名前、聞いてなかったから分かんないけど、私の事怯えてるみたいだからあまり話しかけられないんだよね。
「カレーっていうのはね。お嬢様発案の、あ、違うか、えっとどっかの国で食べられてる食事でね、いろんな香辛料を組み合わせて作る料理なの。スープみたいなものね、お嬢様はお米欲しいとか言ってたけど、今回は試作中のうどんを使うみたいね」
「うどん、ってなに?」
「あ、もしかして今私達の班が作ってる白い粉から作る奴? あれ楽しいよ。水と一緒にこねこねして足でふみふみしたら粉がもっちもちしたのになるんだよ? ソレを包丁で細く切った奴!」
「あ、アレってうどんって言うんだ」
「そっか、ペペリたちが作ってるのが食事に出るんだね」
「うん、そう言ってたよ。

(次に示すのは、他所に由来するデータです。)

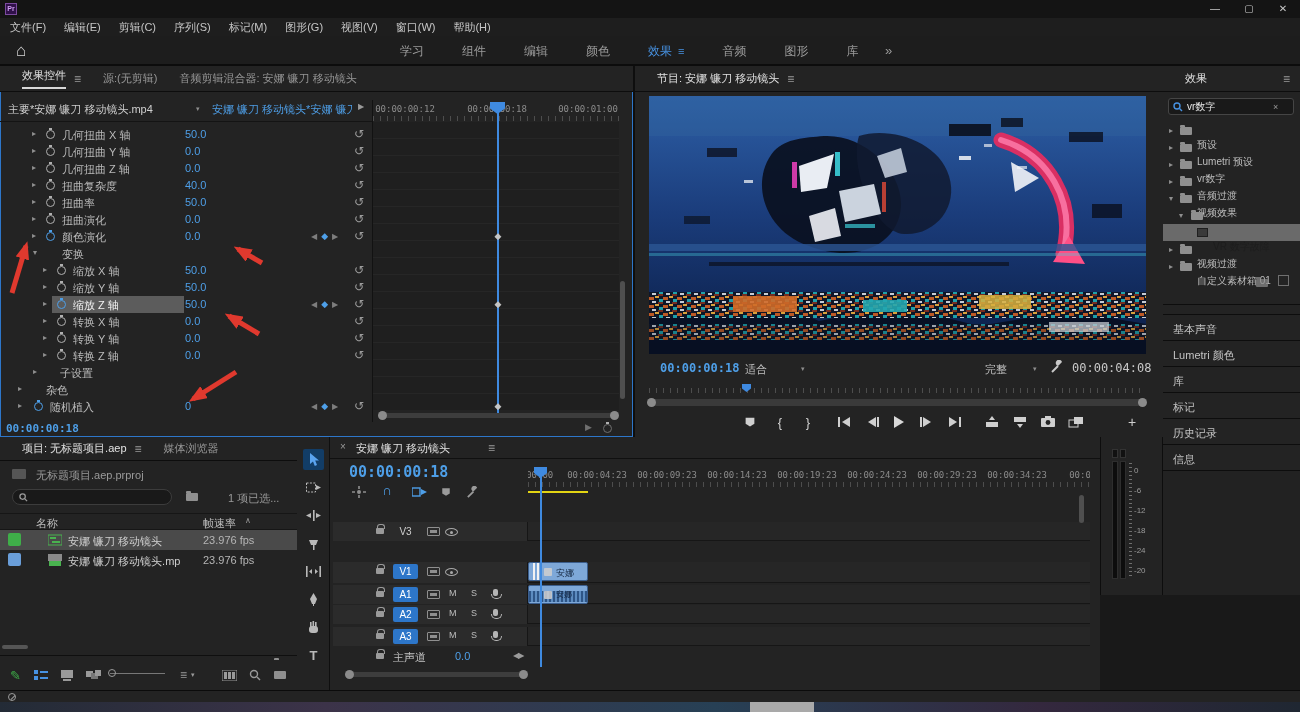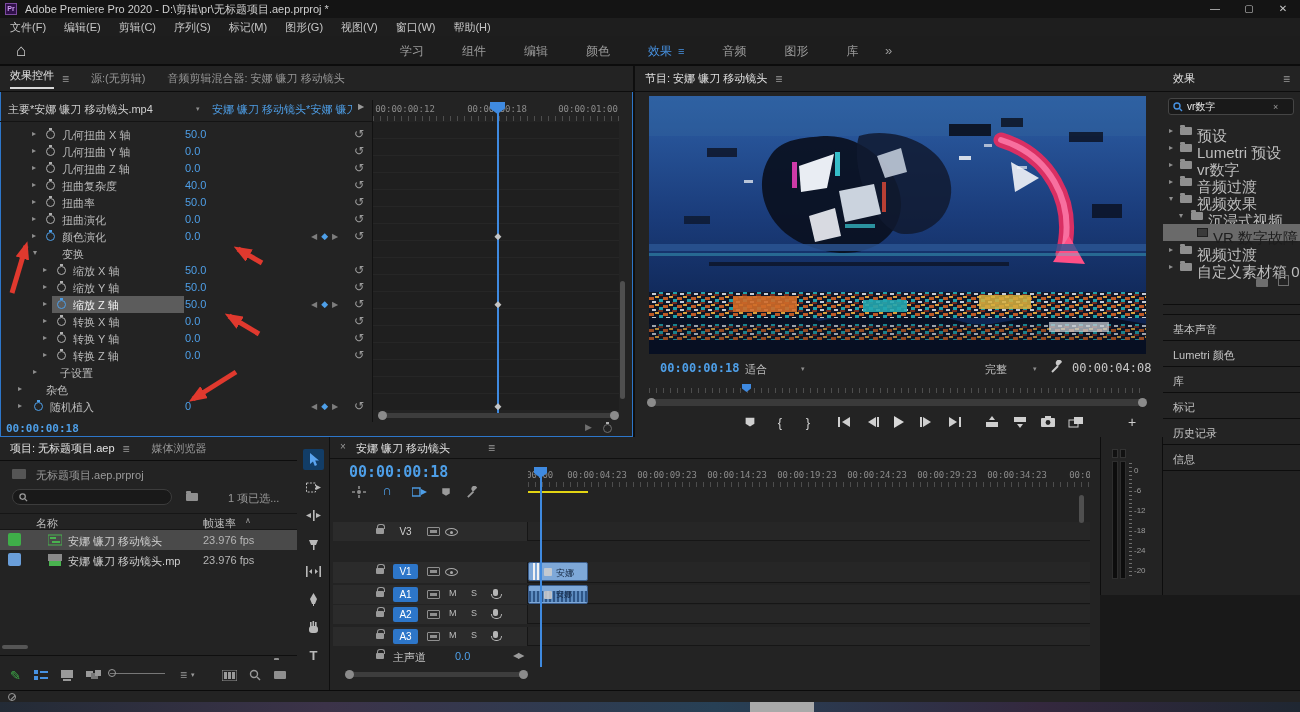"Adobe Premiere Pro 2020 -" span { html: <span>Adobe Premiere Pro 2020 - D:\剪辑\pr\无标题项目.aep.prproj *</span> -> none }
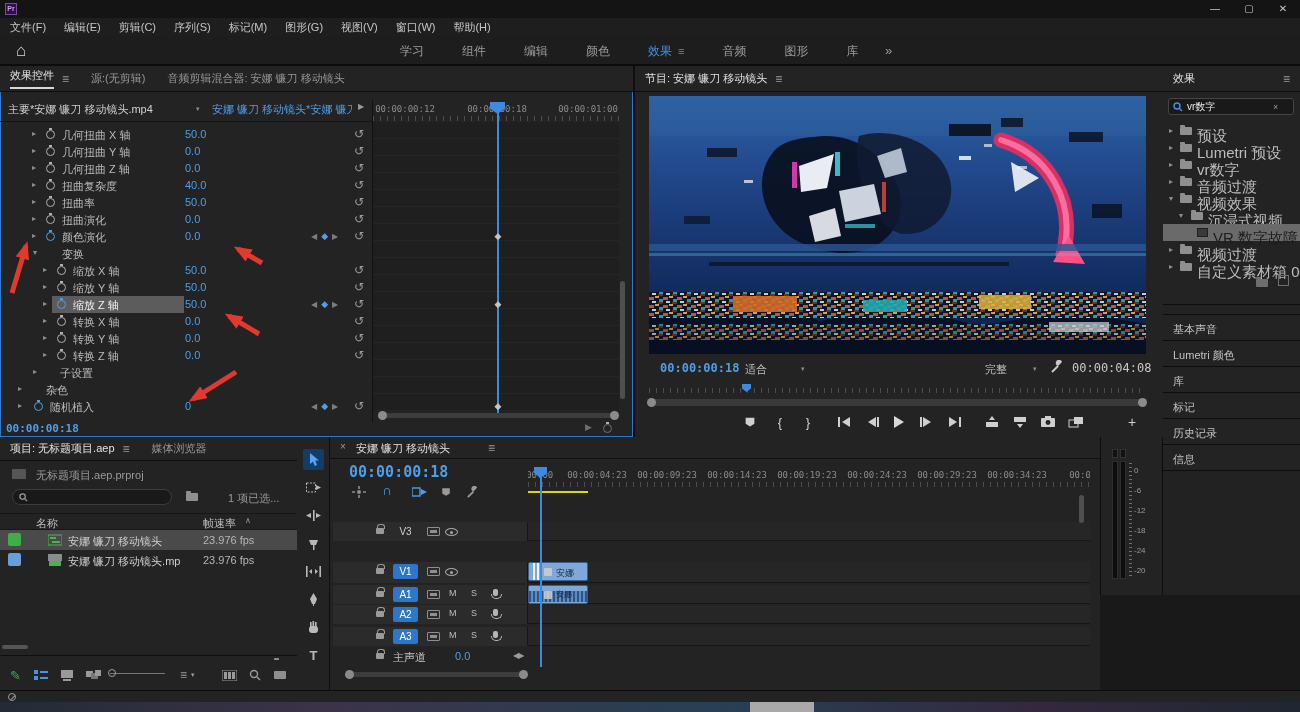"效果控件" .tabbar { padding-left: 10px -> 22px }
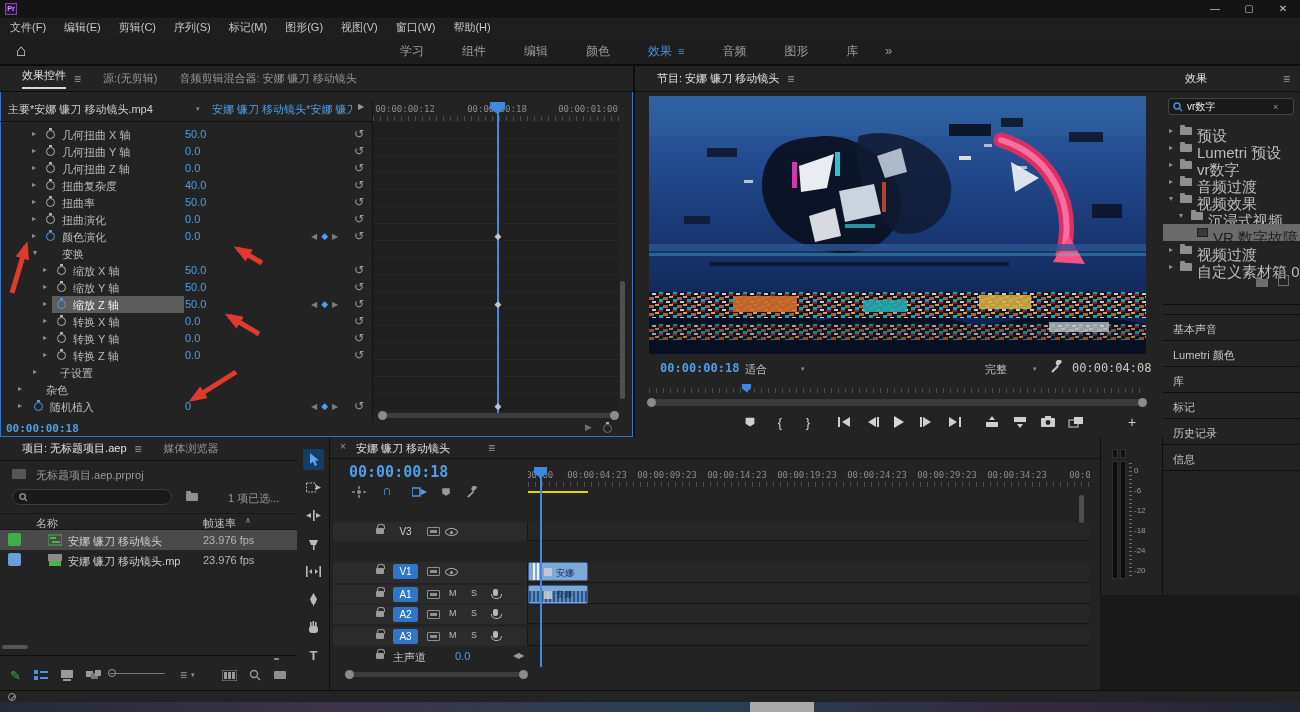"预设" .treerow .tlabel { font-size: 15px -> 10px; top: 5px -> 16px }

美味しく出来てたら販売するんだって」
「うどん、乾燥させて売るって言ってたよ」
お嬢様、いろいろ考えるなー。私達も新商品考えるようにしとけって言われてるけど、そうぽんぽんアイデアは思い浮かばないよ。
「ま、これなら揃えるのも楽そうだねぇ。お金は……うぅ、丁度くらいか。食料買ったらさっさと戻れってことね」
このメイドさん。多めに余ったらお金使う気だったな。
「あ、ちょうちょさん……」
「えーっと最初は肉屋ね。結構近いからさっさといきましょっか」
あ、ちょっとメイドさん、二期生の一人がふらふら歩きだしたよ!?
ああもう、ちょっと駄目よ。
店に向う皆から離れていく少女に気付いて慌てて引き留める。
「あ、もう、ちょうちょさん行っちゃったじゃない」
「じゃない、じゃないわよ。ほら、このままじゃはぐれちゃうから戻りま……しょ?」
「……あれ? 皆は?」
私より一回り小さい子と二人きり。
周囲を見回してみれば、メイドさん達は既に何処にも見当たらなかった。
店の場所を確認しようにもメイドさんが奪っていったので店の名前も場所も分からない。
プライダル商店に戻るのが、一番か。
「仕方ない、戻ろっか」
「あ、その……御免なさい」
今度は離れないように、彼女の手を握る。
魔族だからって怖がられるかもしれないけど、これ以上迷子になられるよりは……
「っ!?」
「よし、ノルマ完了だ!」
急に、背後から口を塞がれた。
何が起こったのか理解できないうちに隣の子が大きな麻袋に詰め込まれる。
ちょ、まっ……
そして私も……布で口を縛られ、袋の中へと放り込まれた。